Plusieurs milliers de représentants des professions juridiques réglementées ont entamé, mercredi en début d'après-midi, un défilé dans Paris pour protester contre le projet de loi Macron présenté le matin même par le Premier ministre.

« Nos professions ont été insultées, vilipendées. Ça suffit ! », a tonné Pierre-Luc Vogel, président du Conseil supérieur du notariat, au départ du cortège, place de la République.

Comme prévu, plus de la moitié du contingent qui occupait toute la surface piétonne de la place était composée de notaires. La manifestation était également suivie par les autres professions réglementées du droit : avocats, huissiers, greffiers des tribunaux de commerce, commissaires-priseurs, ainsi que les administrateurs et mandataires judiciaires.

Perché sur un podium, Pierre-Luc Vogel a fustigé le projet de loi Macron « qui menace la sécurité juridique des Français », selon lui. Le texte prévoit notamment de libéraliser l'installation des nouveaux arrivants chez les huissiers, notaires et commissaires-priseurs, de bouleverser les grilles tarifaires ou de permettre l'ouverture du capital des sociétés à d'autres professions (y compris chez les avocats). « La libéralisation de l'installation, c'est comme de l'expropriation », a expliqué une notaire venue du Val-d'Oise, sous couvert d'anonymat. « Je ne suis pas une fille de notaire. J'ai pris un crédit sur 15 ans et là, on change les règles du jeu en cours de route », a-t-elle ajouté.

Désertification juridique

« La modification des tarifs nous ferait perdre 20% de notre chiffre d'affaires, c'est-à-dire la moitié de notre résultat », assure Karine Boy, notaire à Trevoux (Ain), qui est venue à Paris avec les 14 collaborateurs de son étude. Pour elle, la libéralisation de l'installation des notaires et l'ouverture du capital à d'autres professions favorisera le développement de grandes structures qui n'assurent plus certaines missions, notamment le conseil de proximité, en région.

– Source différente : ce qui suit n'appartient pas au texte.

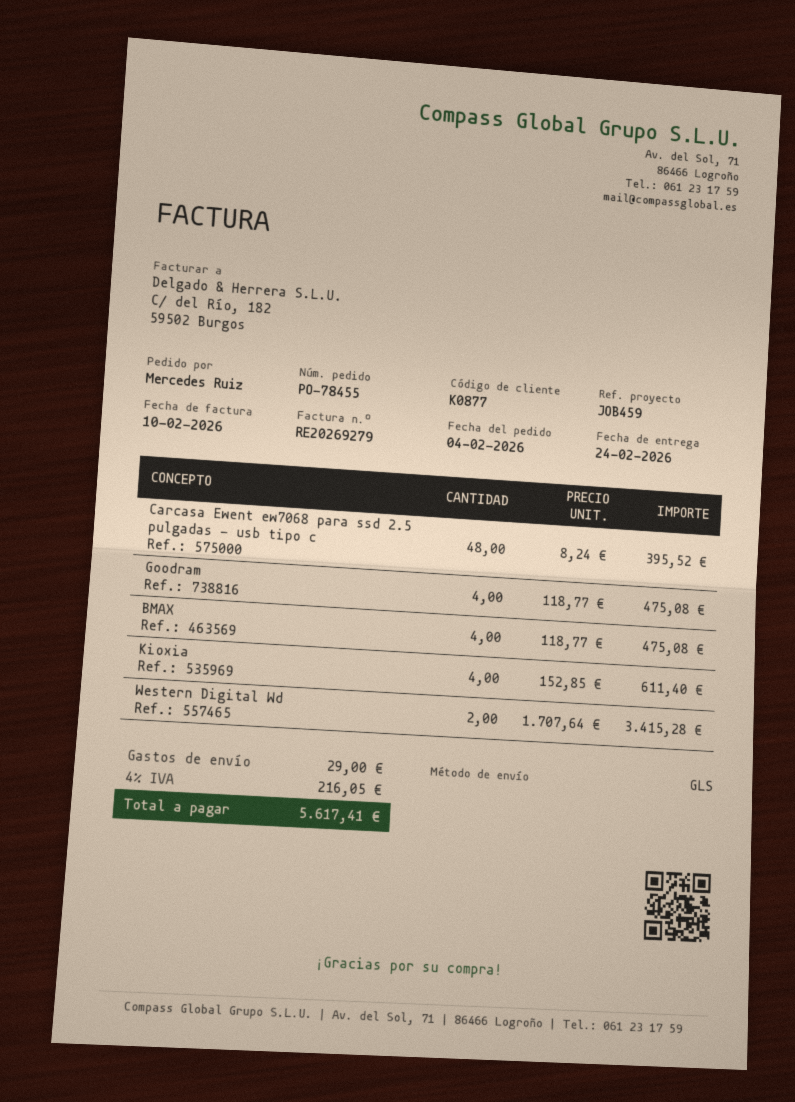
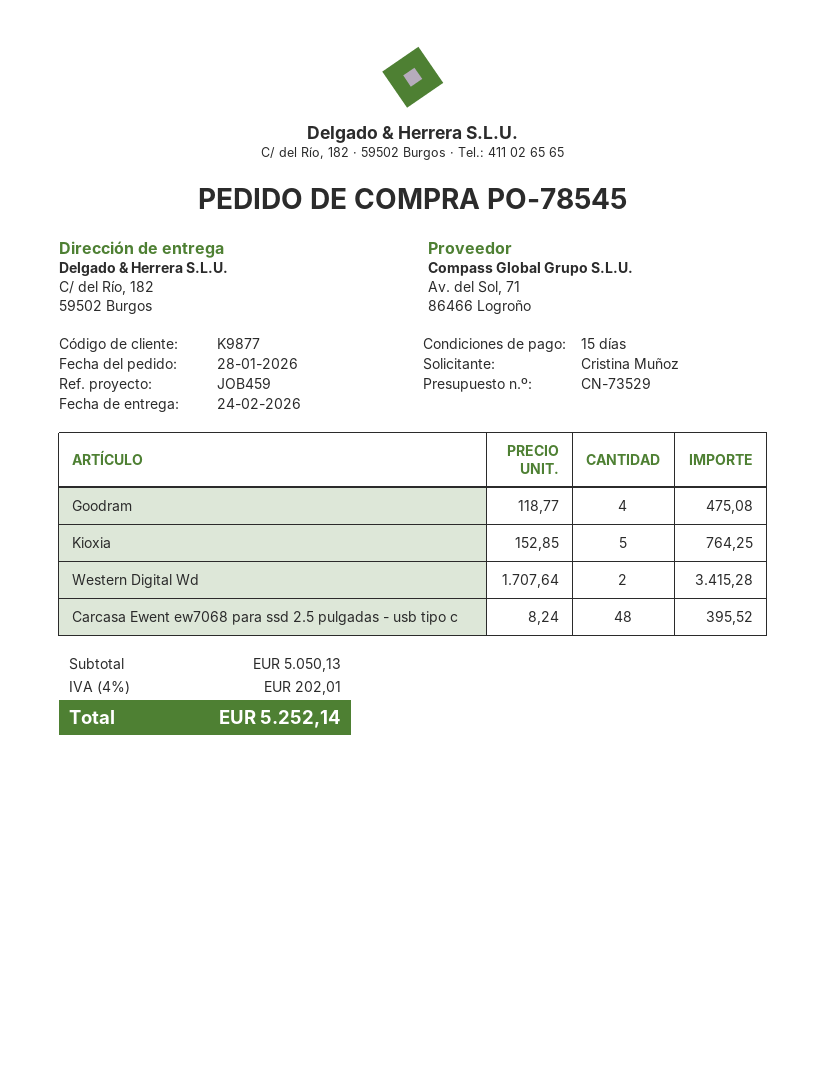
order number: PO-78455 -> PO-78545
order date: 2026-02-04 -> 2026-01-28
customer number: K0877 -> K9877
ordered by: Mercedes Ruiz -> Cristina Muñoz
BMAX: 4 x 118.77 = 475.08 -> none
Kioxia: 4 x 152.85 = 611.40 -> 5 x 152.85 = 764.25
shipping: 29.00 -> none
tax: 4% = 216.05 -> 4% = 202.01
total: 5617.41 -> 5252.14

La désertification juridique, Xavier Lefevre, avocat à Soissons (Aisne), la redoute aussi. Pour les avocats elle pourrait venir, selon lui, de la réforme de la postulation territoriale, qui n'obligerait plus à passer par un avocat du barreau local, comme c'est le cas aujourd'hui. Il redoute également la création du statut d'avocat en entreprise, prévu par le projet de loi. « Si les entreprises ont leurs avocats, on n'aura plus aucun dossier », s'alarme-t-il. « Il nous restera (les dossiers à, ndlr) l'aide juridictionnelle, mais ces dossiers-là, on les prend parce qu'on en a d'autres pour équilibrer notre activité. »

Une délégation devait être reçue dans l'après-midi par la garde des Sceaux, Christiane Taubira, puis, plus tard, par le ministre de l'Economie, Emmanuel Macron.

Mercredi matin, quelque 200 commissaires-priseurs, certains venus de province, s'étaient rassemblés aux cris de « Macron démission » dans le hall de l'Hôtel Drouot à Paris pour protester contre le projet de fusion de leur profession avec celle des huissiers et des mandataires judiciaires, qui ne figure finalement pas dans les documents présentés par Bercy.